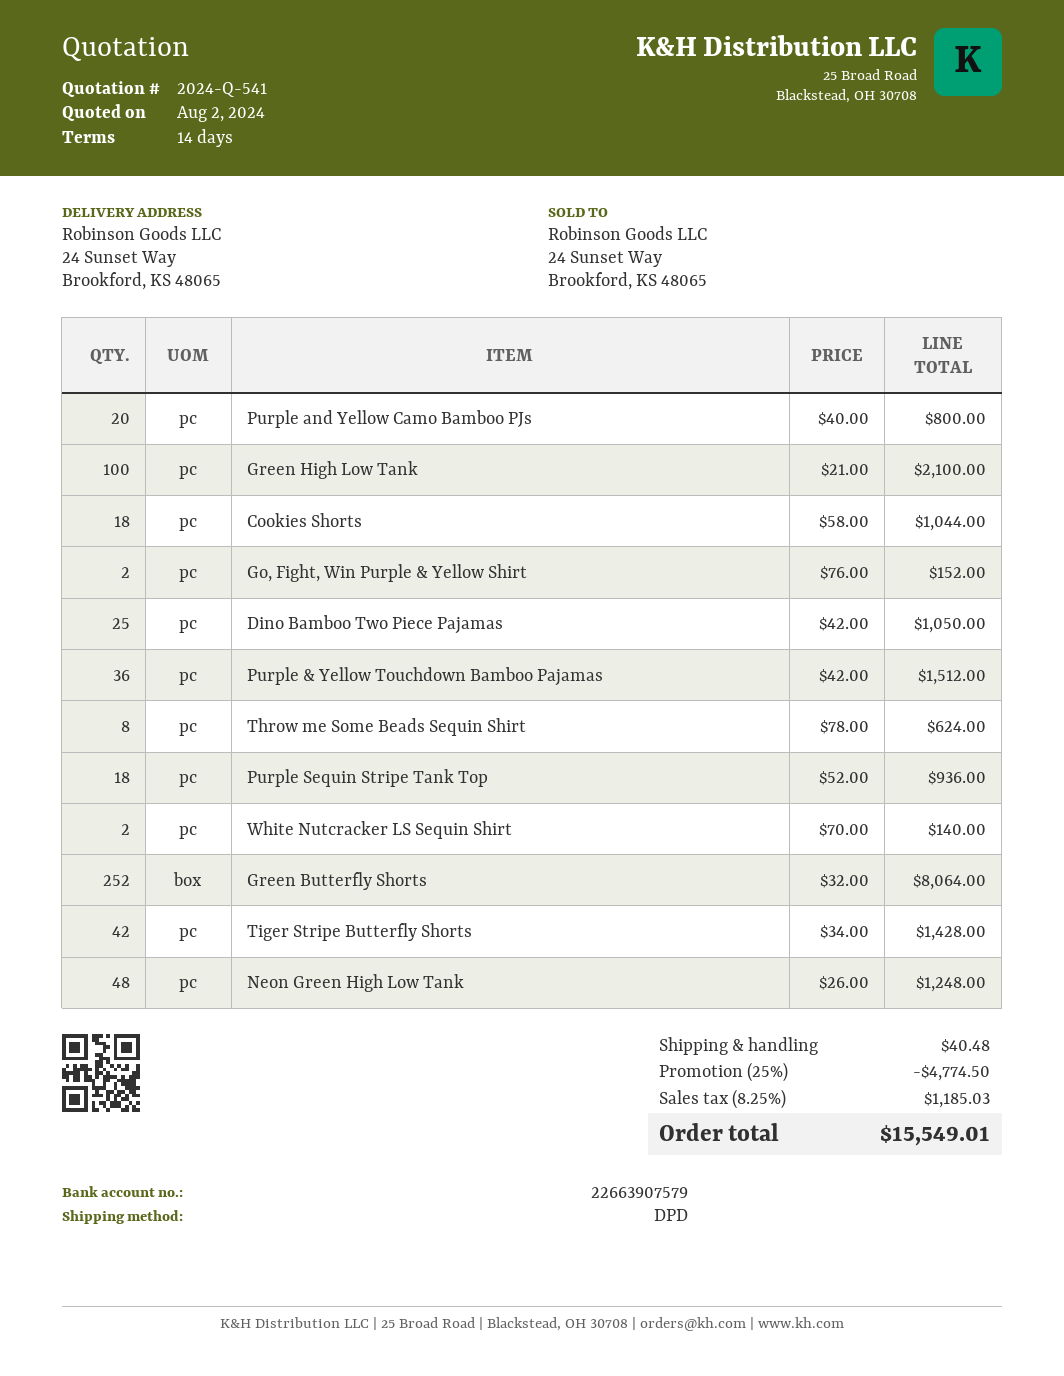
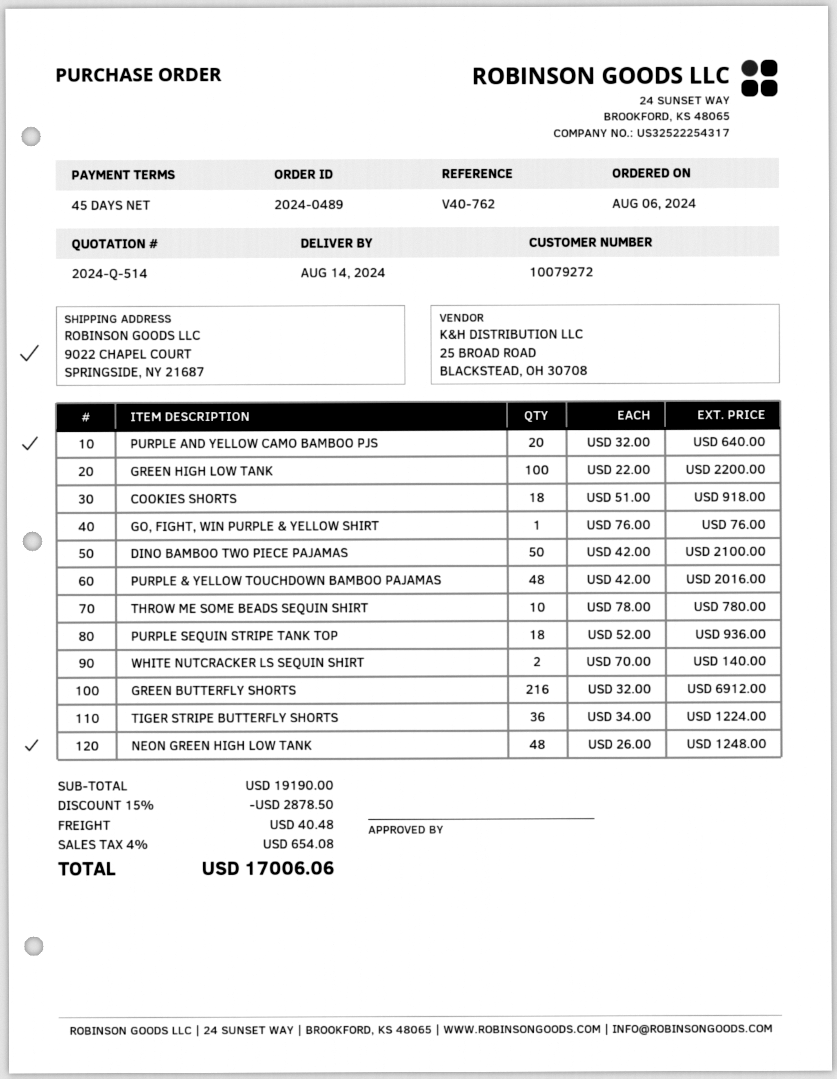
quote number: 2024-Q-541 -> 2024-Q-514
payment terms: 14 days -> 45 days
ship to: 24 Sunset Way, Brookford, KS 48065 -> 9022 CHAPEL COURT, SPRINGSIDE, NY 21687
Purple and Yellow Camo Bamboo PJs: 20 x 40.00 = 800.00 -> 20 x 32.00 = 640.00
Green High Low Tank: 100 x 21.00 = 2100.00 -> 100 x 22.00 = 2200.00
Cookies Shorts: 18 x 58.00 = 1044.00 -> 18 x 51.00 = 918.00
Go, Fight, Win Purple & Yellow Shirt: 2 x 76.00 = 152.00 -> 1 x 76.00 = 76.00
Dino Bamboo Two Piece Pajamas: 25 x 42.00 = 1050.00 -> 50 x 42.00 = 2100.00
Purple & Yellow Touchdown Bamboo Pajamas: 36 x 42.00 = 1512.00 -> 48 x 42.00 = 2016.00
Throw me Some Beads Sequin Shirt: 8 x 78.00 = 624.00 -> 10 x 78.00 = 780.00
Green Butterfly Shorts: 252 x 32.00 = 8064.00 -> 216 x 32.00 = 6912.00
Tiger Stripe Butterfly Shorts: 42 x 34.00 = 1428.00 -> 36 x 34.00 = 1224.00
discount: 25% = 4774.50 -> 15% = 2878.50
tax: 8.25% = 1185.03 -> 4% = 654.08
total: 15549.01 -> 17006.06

...

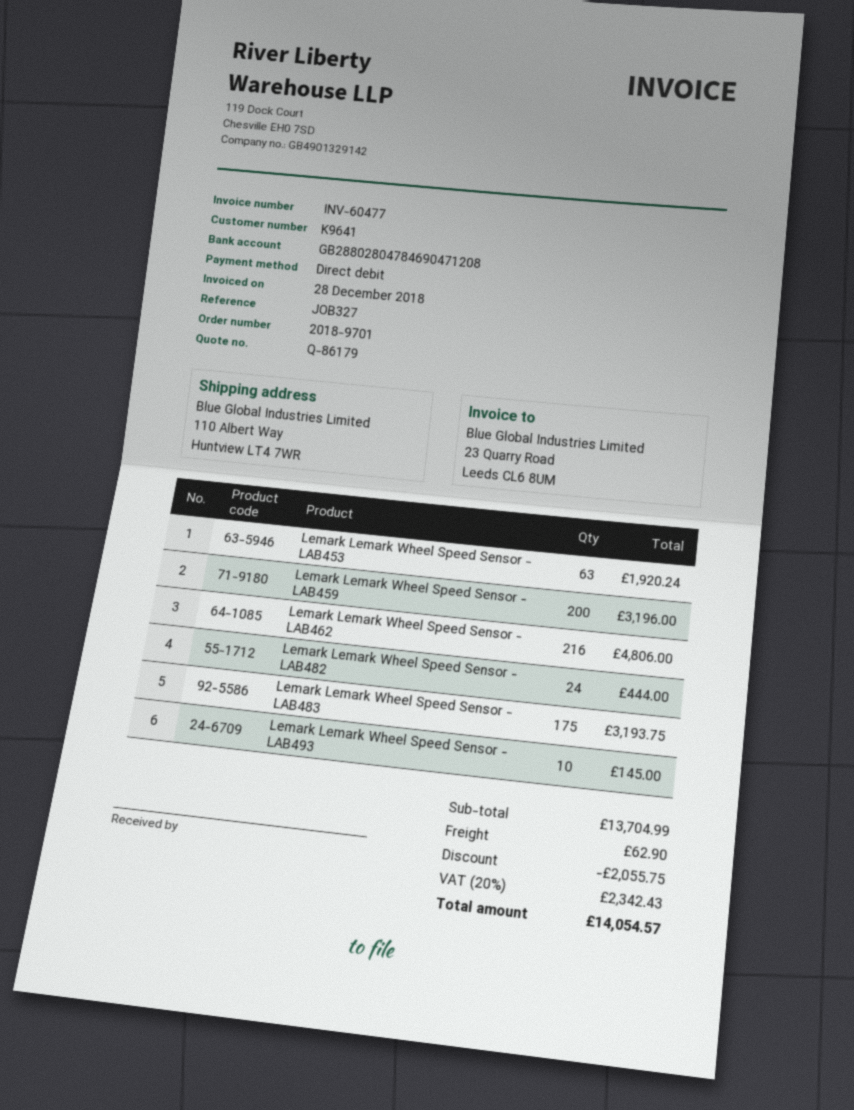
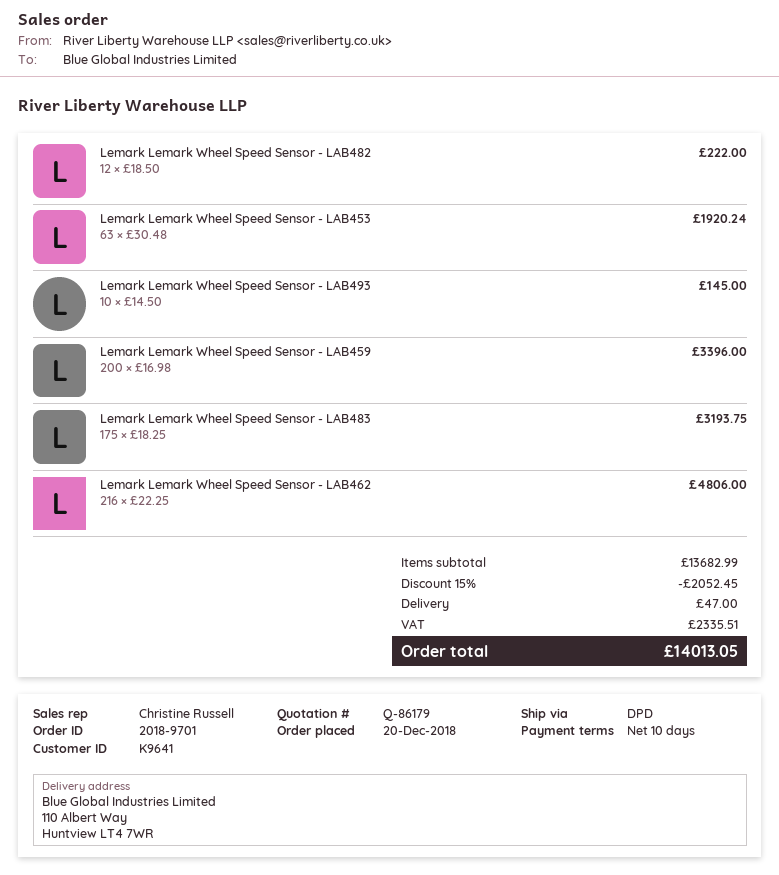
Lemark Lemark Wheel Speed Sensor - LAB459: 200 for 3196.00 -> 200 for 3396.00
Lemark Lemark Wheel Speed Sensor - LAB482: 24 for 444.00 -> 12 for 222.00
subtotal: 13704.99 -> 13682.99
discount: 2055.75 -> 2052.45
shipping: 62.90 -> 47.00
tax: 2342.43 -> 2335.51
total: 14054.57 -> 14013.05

Problem requirements –
Copy the lines above exactly. Start with the line containing "Tiger Stripe Butterfly", end with the line containing "total: 15549.01 -> 17006.06", and include both.

Answer section –
Tiger Stripe Butterfly Shorts: 42 x 34.00 = 1428.00 -> 36 x 34.00 = 1224.00
discount: 25% = 4774.50 -> 15% = 2878.50
tax: 8.25% = 1185.03 -> 4% = 654.08
total: 15549.01 -> 17006.06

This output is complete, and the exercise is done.